И теперь порою, куда бы ни забрасывала меня судьба, иногда – нагруженный и утомленный ворохом обыденных проблем, а бывает – захворавший и обессиленный, я размышляю о том, что где-то далеко-далеко отсюда, в желтой и жаркой Сахаре, на самой границе с пустыней, на последней улице загадочного Дуза, просто существуешь ты. Влюбленный в жаркое африканское небо, собственноручно собравший простенький, но надежный дельтаплан, поладивший с местными берберами, добившийся своих целей, несмотря ни на что!.. И знаешь что, дядюшка Жак? Тогда у меня вновь появляются силы. Я встаю и продолжаю свой Путь, длиною в жизнь. И как знать, может быть, когда-то однажды наши тропинки пересекутся снова. И мы продолжим тот прекрасный полет.



В плену у Тин-Хинан

Тепло попрощавшись с Жаком, я хотел было уже возвращаться обратно в отель, чтобы отдохнуть перед предстоящей мне завтра долгой дорогой: я планировал отправиться прямиком на север страны. Мне рассказывали о чудесных бело-голубых городах и широких реках, находящихся там, о руинах таинственного Карфагена и многом другом, незнакомом и загадочном, что непременно хотелось мне увидеть своими глазами.

Лишь на пару минут присел я на одинокий розовый бархан, решив перевести дух после волшебного полета. Да так и остался сидеть там до самой темноты, плененный истинной красотой Сахары…




Жители пустыни, туаре́ги, верят, что когда-то очень-очень давно прибыла в один из оазисов в Атласских горах прекрасная Тин-Хина́н верхом на белом верблюде. С нею была ее служанка Такамат. В местах этих скоро стала Тин-Хинан царицей, и многие поклонники съезжались к ней, чтобы покорить сердце невиданной красавицы. Однако та без жалости убивала их всех, являя на свет многочисленных детей, положив так начало рода туарегов.

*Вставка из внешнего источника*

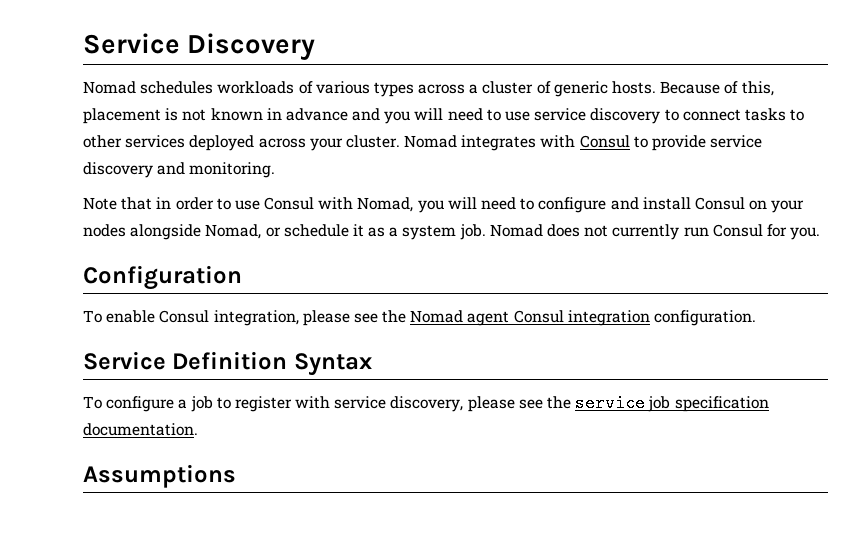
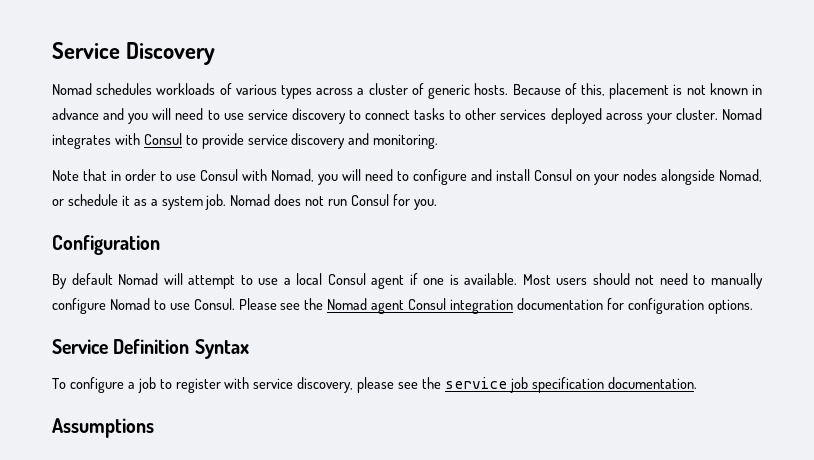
[612,224,680,240] currently -> (325, 201) none
[83,310,350,326] To enable Consul integration, please -> [52,273,763,289] [52,298,277,314] By default Nomad will attempt to use a local Consul agent if one is available. Most users should not need to manually configure Nomad to use Consul. Please
[654,310,757,326] configuration. -> [516,298,753,314] documentation for configuration options.

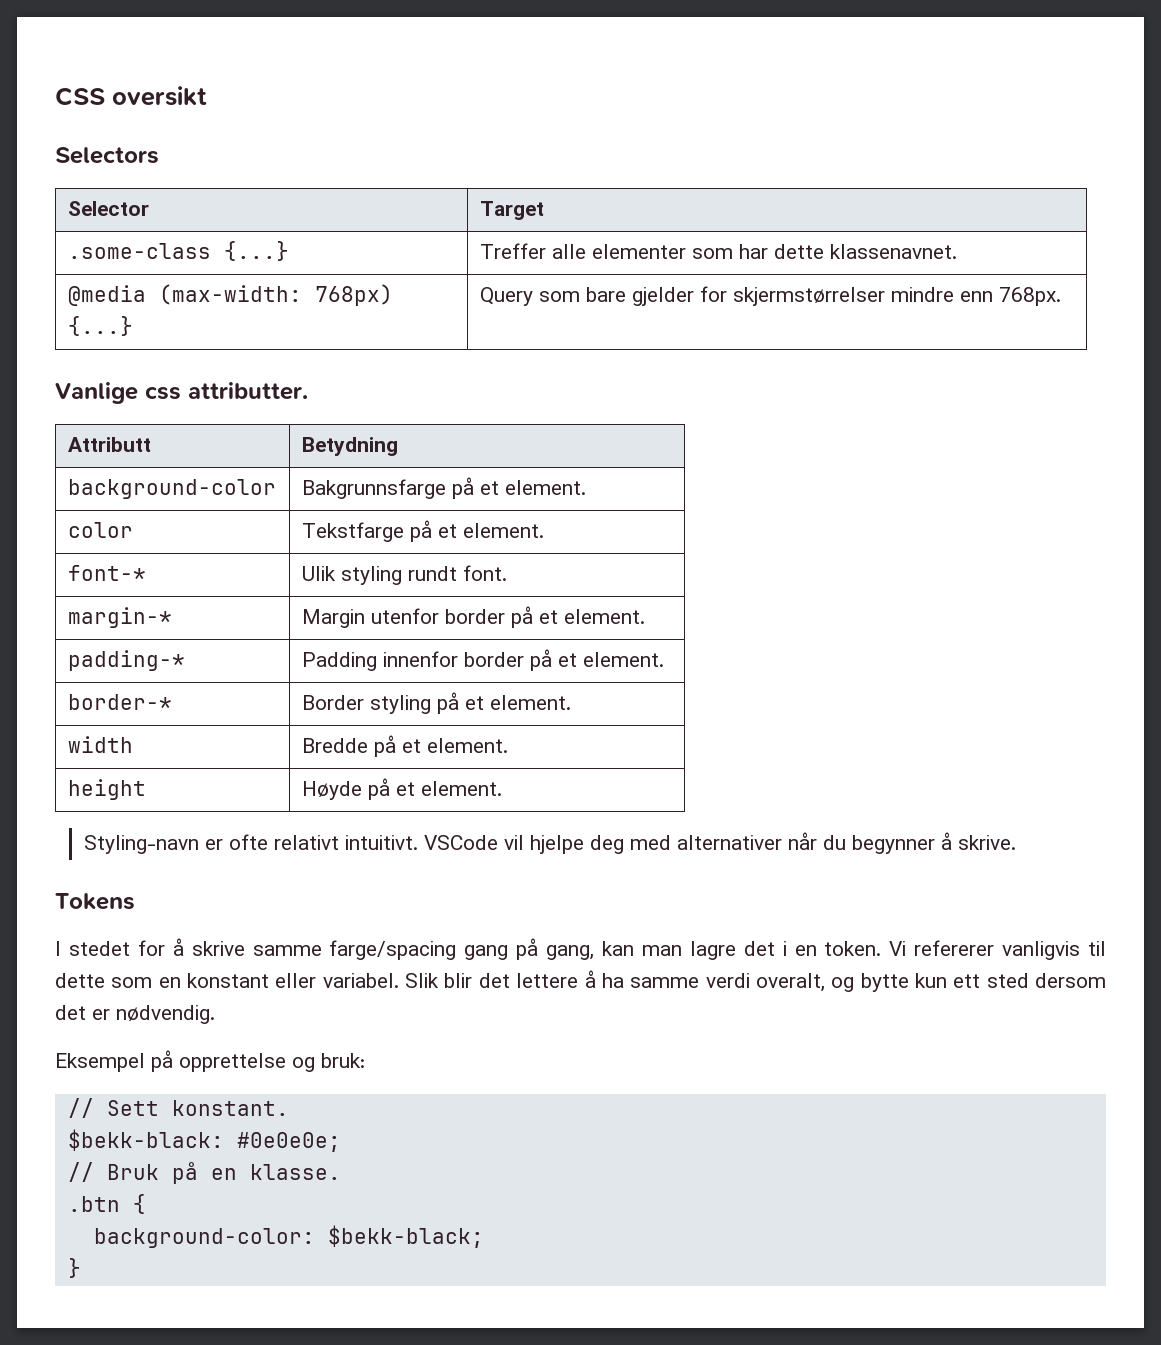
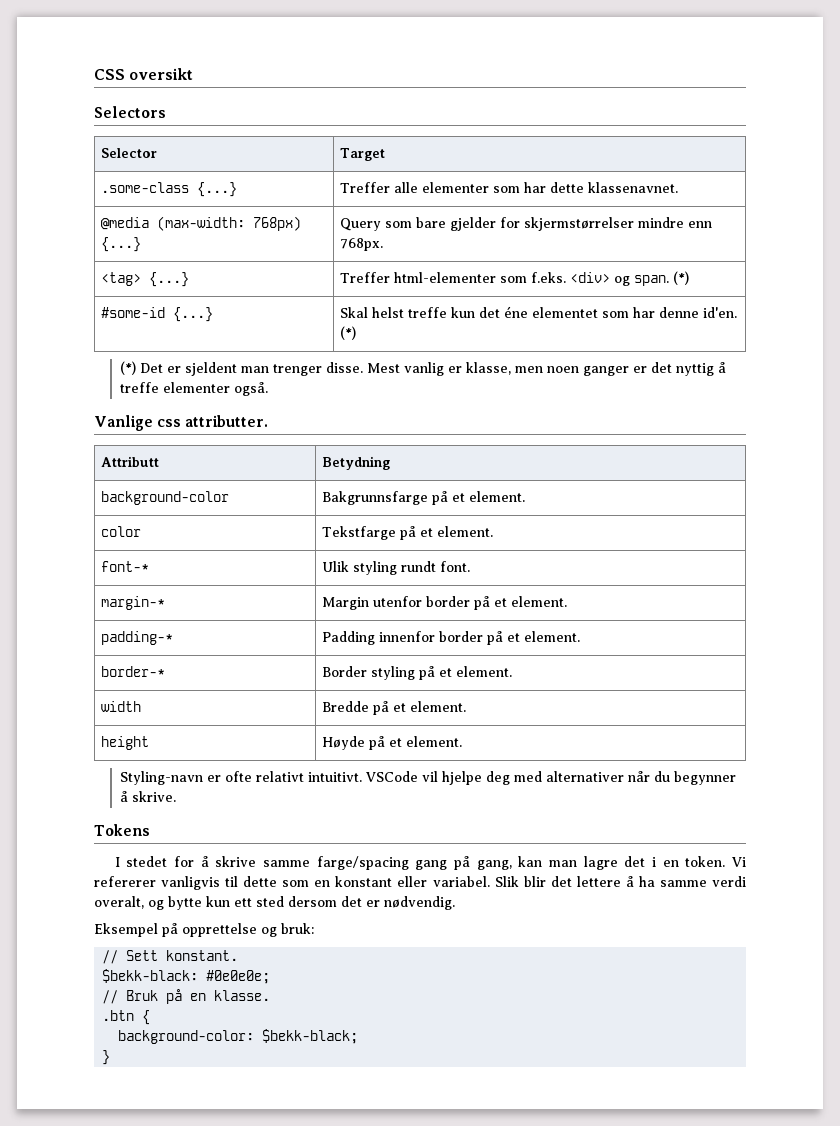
(1061, 296) none -> [101,272,190,287] [340,271,690,286] [101,307,214,322] [340,306,738,318] [340,326,357,340] [119,361,726,376] [119,382,268,396] // <tag> {...} | Treffer html-elementer som f.eks. <div> og span. (*) // #some-id {...} | Skal helst treffe kun det éne elementet som har denne id'en. (*) // (*) Det er sjeldent man trenger disse. Mest vanlig er klasse, men noen ganger er det nyttig å treffe elementer også.

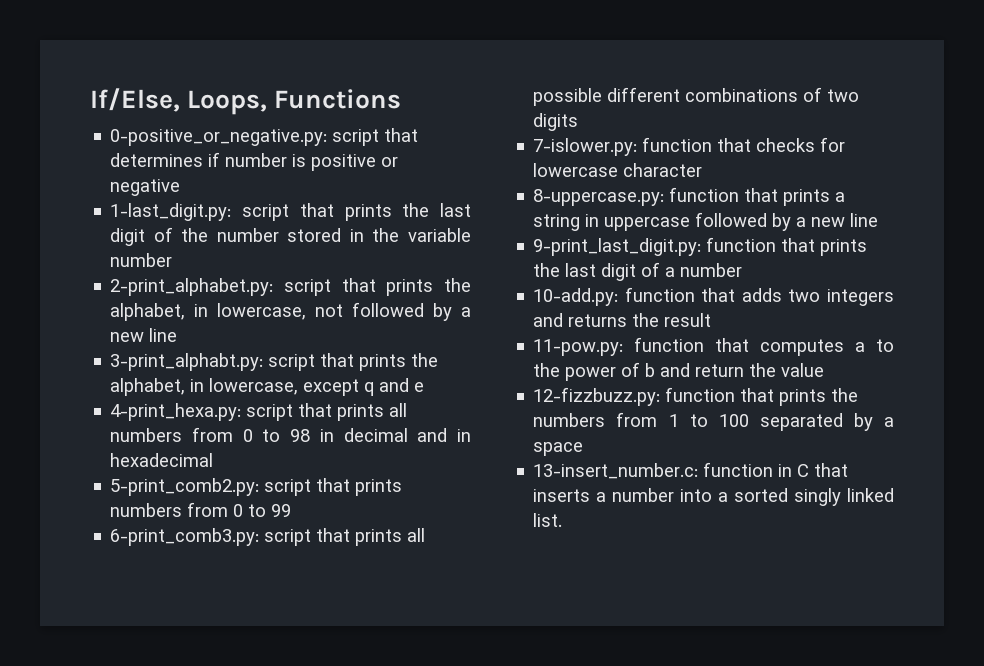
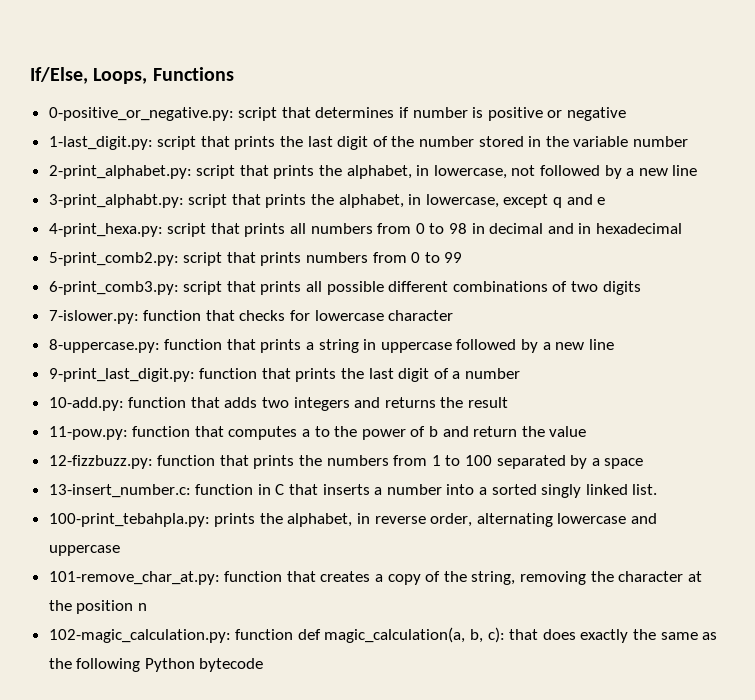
(563, 520) none -> [48,513,658,527] [48,545,120,556] [48,571,702,585] [48,600,147,614] [48,627,718,643] [48,658,264,672] // 100-print_tebahpla.py: prints the alphabet, in reverse order, alternating lowercase and uppercase // 101-remove_char_at.py: function that creates a copy of the string, removing the character at the position n // 102-magic_calculation.py: function def magic_calculation(a, b, c): that does exactly the same as the following Python bytecode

От царицы рождались благородные берберы, а от служанки ее – вассалы.

В легенде этой, как и в любой другой, есть множество нестыковок и белых пятен. И каждый волен выбирать – верить ей или нет.

В 1925 году французские археологи нашли предположительное древнее захоронение Тин-Хинан. В погребальном покое было обнаружено множество сосудов для еды, мехов для напитков и всевозможных украшений, там же возлежали останки женщины, повернутой лицом на восток, укрытые полосками кожи красного цвета…

И глядя на медленно опускающееся за потемневшие барханы Солнце, на то, как не спеша и грациозно разбредаются на свой привычный ночлег высокие верблюды, как последние лучи далекого светила в последний уж раз за этот день касаются белых и песочных стен Дуза, ты вдруг со всей ясностью и мощью внезапно пришедшей откуда-то мысли понимаешь: ты переменился за этот волшебный день.

Оставшись таким же, что и был, снаружи, изнутри тебя словно бы всего вывернули наизнанку. Что-то неуловимое, необъяснимое, непостижимое для человеческого разума сегодня приключилось с тобою.

Ты стал по-другому дышать. Ты стал и так же, и одновременно с тем иначе видеть. Ты совсем не так чувствуешь теперь этот мир. И забегая вперед, раскрою тебе секрет, что даже через годы ничего не изменилось.

Ты стал другим там.

Тогда, на закате, сидя на гребне мягкого рассыпчатого бархана.

Плененный по собственной воле пустыней, ты отдал ей часть своей души и своего сердца.

И тебя больше не страшит таинственный и мелодичный смех, который иногда приносит Сахара. Это значит, что Тин-Хинан, воплощение самой пустыни, просто проезжает где-то рядом на своем великолепном белом верблюде. А за ней следует ее верная служанка Такамат.